Cottage Cheese vs Ricotta, Which Cheese Supports PCOS?
Discover which cheese - cottage cheese or ricotta - better supports PCOS management through protein content, calcium benefits, and blood sugar impact.
Grocery list: Zucchini, spinach, ricotta cheese, parmesan cheese, egg, salt, black pepper, marinara sauce, mozzarella cheese. The zucchini and spinach have a low GI, making this recipe perfect for PCOS.

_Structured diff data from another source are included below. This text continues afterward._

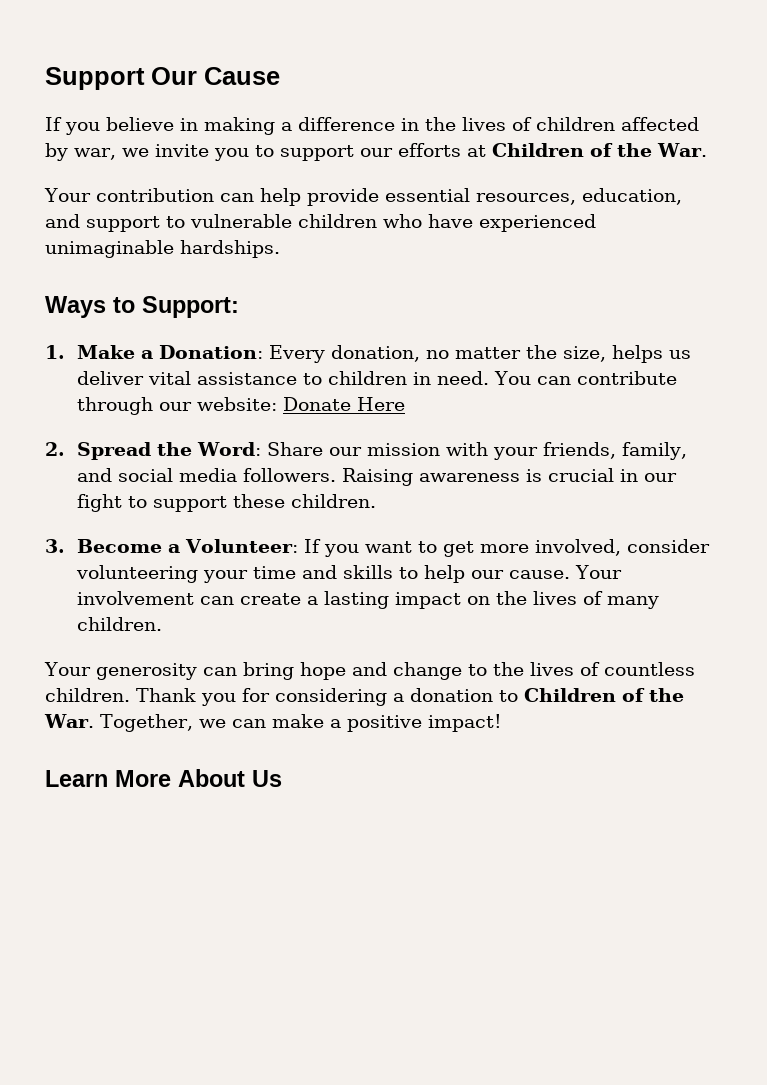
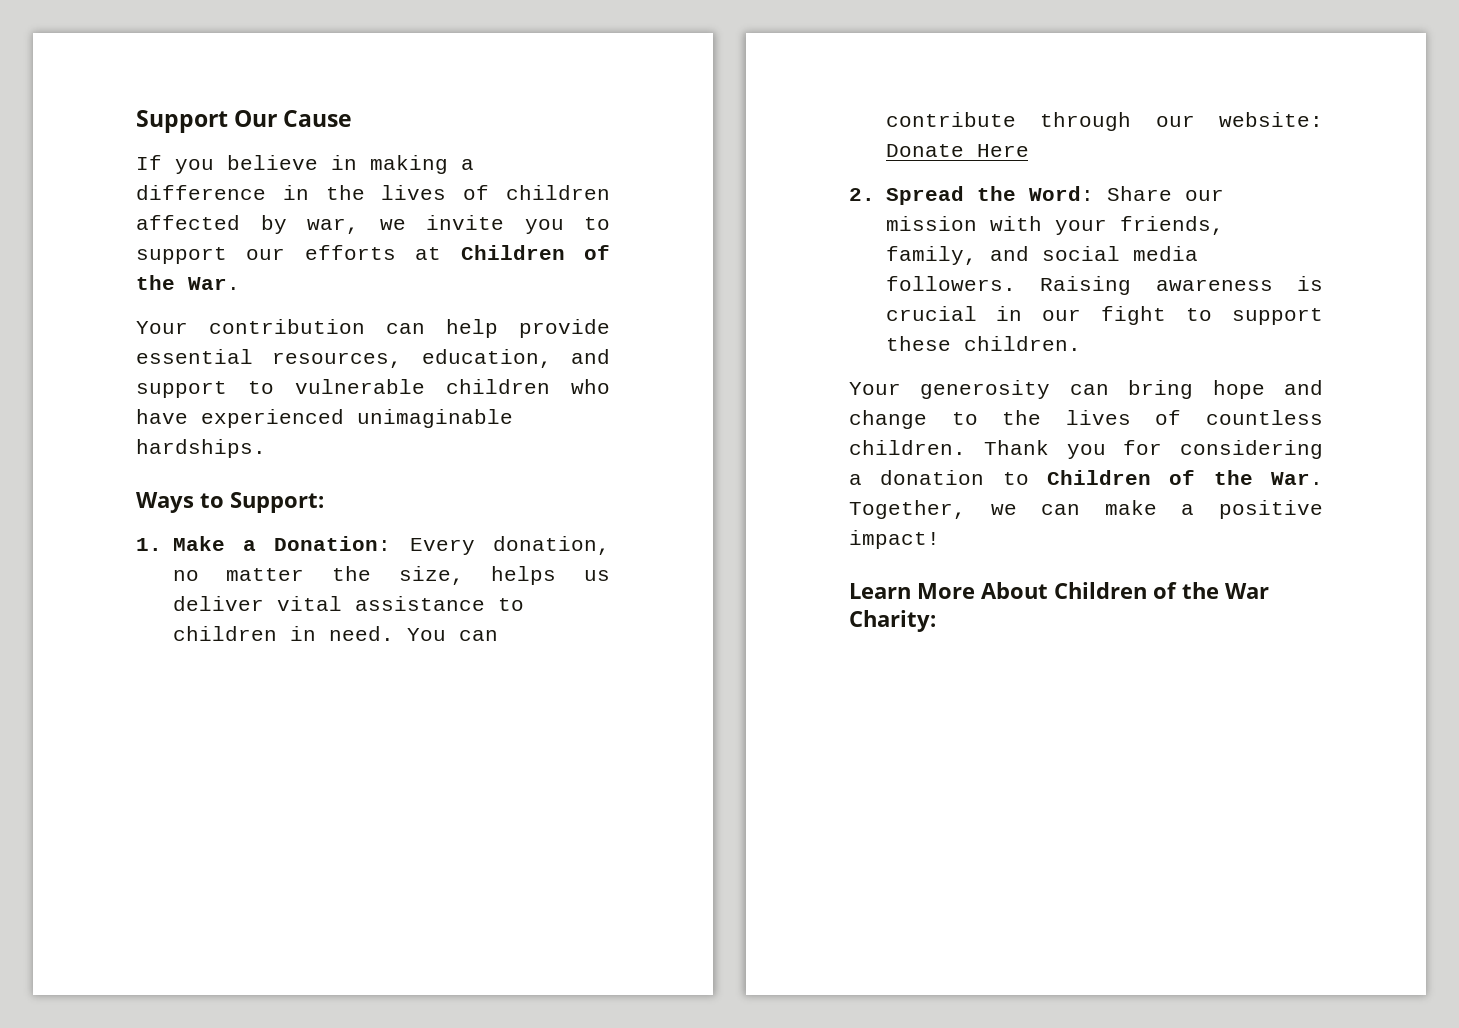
- 3. Become a Volunteer: If you want to get more involved, consider volunteering your time and skills to help our cause. Your involvement can create a lasting impact on the lives of many children.
- Learn More About Us
+ Learn More About Children of the War Charity:

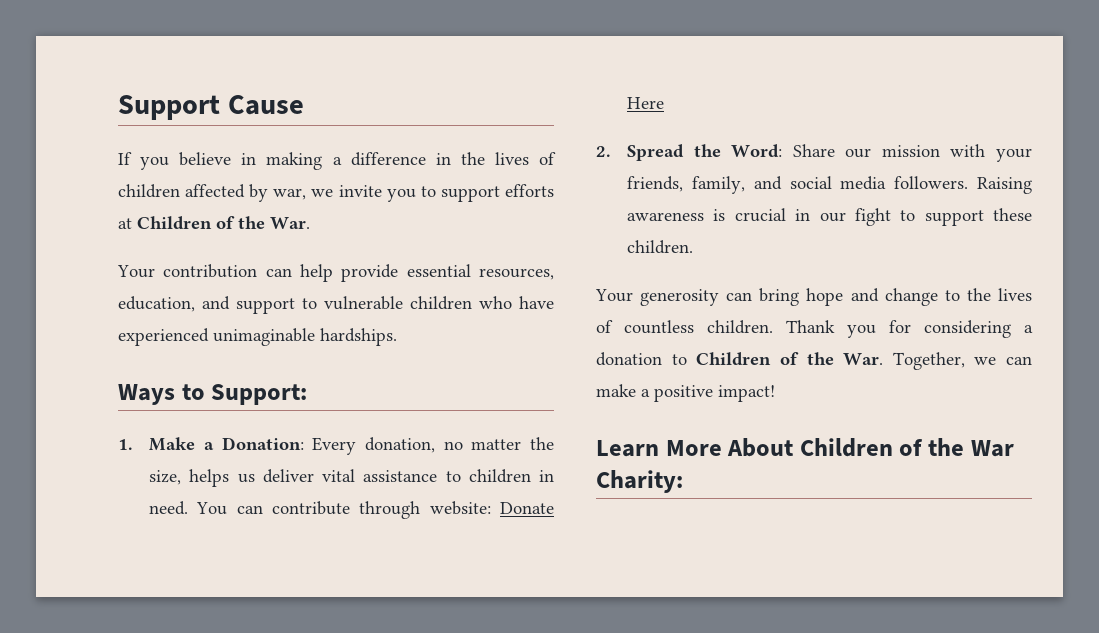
- Support Our Cause
+ Support Cause
- If you believe in making a difference in the lives of children affected by war, we invite you to support our efforts at Children of the War.
+ If you believe in making a difference in the lives of children affected by war, we invite you to support efforts at Children of the War.
- You can contribute through our website: Donate Here
+ You can contribute through website: Donate Here

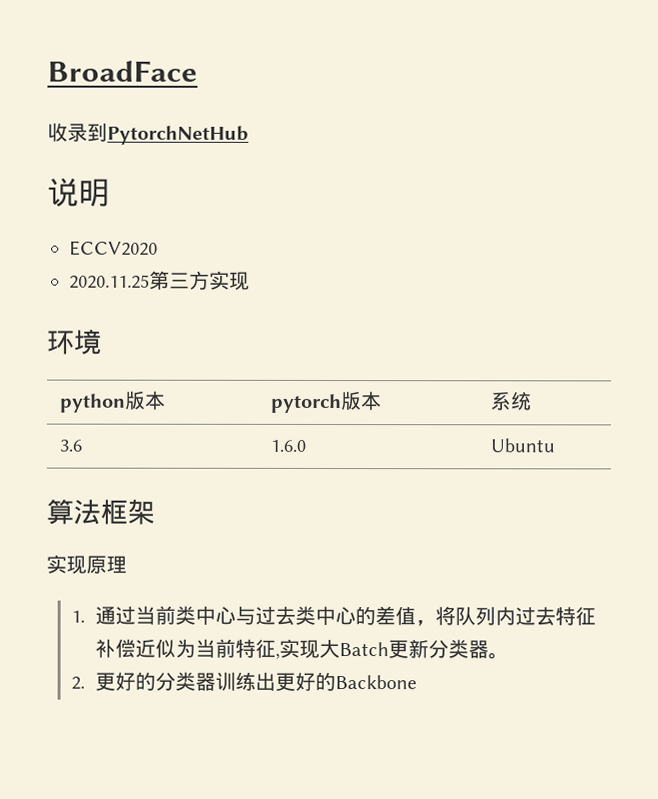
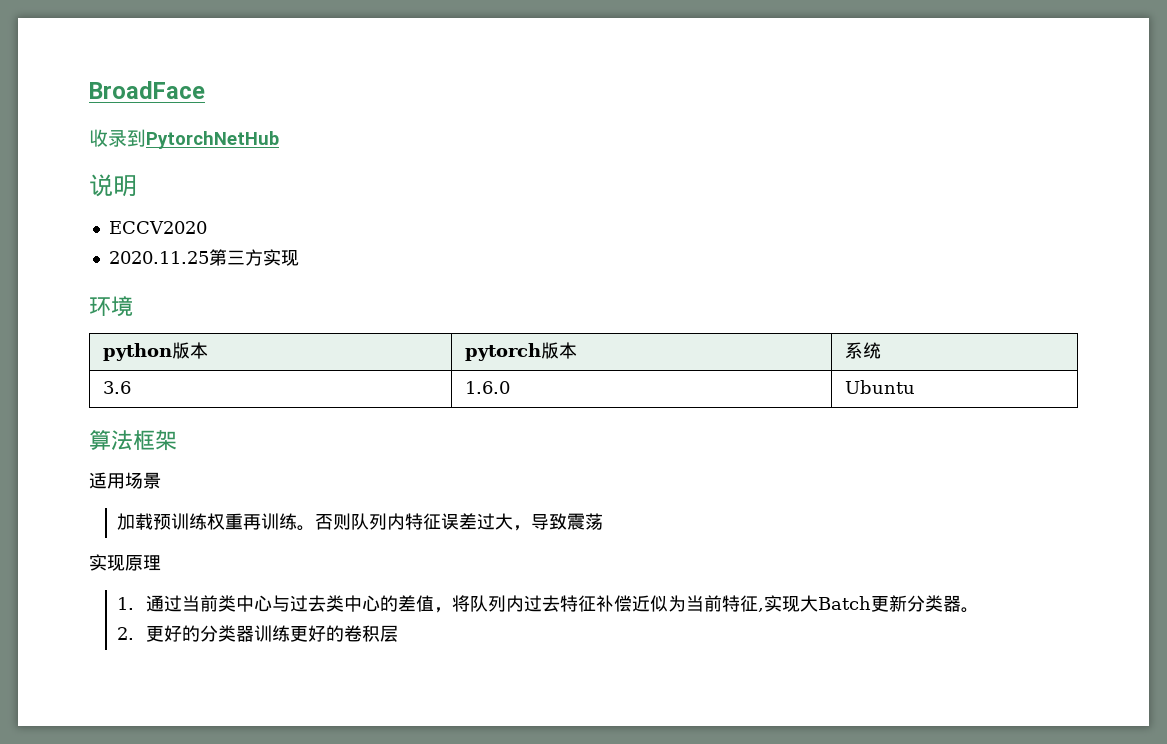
+ 适用场景
+ 加载预训练权重再训练。否则队列内特征误差过大，导致震荡
- 2.更好的分类器训练出更好的Backbone
+ 2.更好的分类器训练更好的卷积层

This PCOS-friendly recipe is a great source of calcium, iron, and vitamins A and C, which are essential for hormone regulation and overall health. The low GI of zucchini and spinach helps to maintain blood sugar levels, while the high protein content aids in satiety. This recipe is not only delicious but also quick and easy to prepare, providing a sense of empowerment and control over your diet.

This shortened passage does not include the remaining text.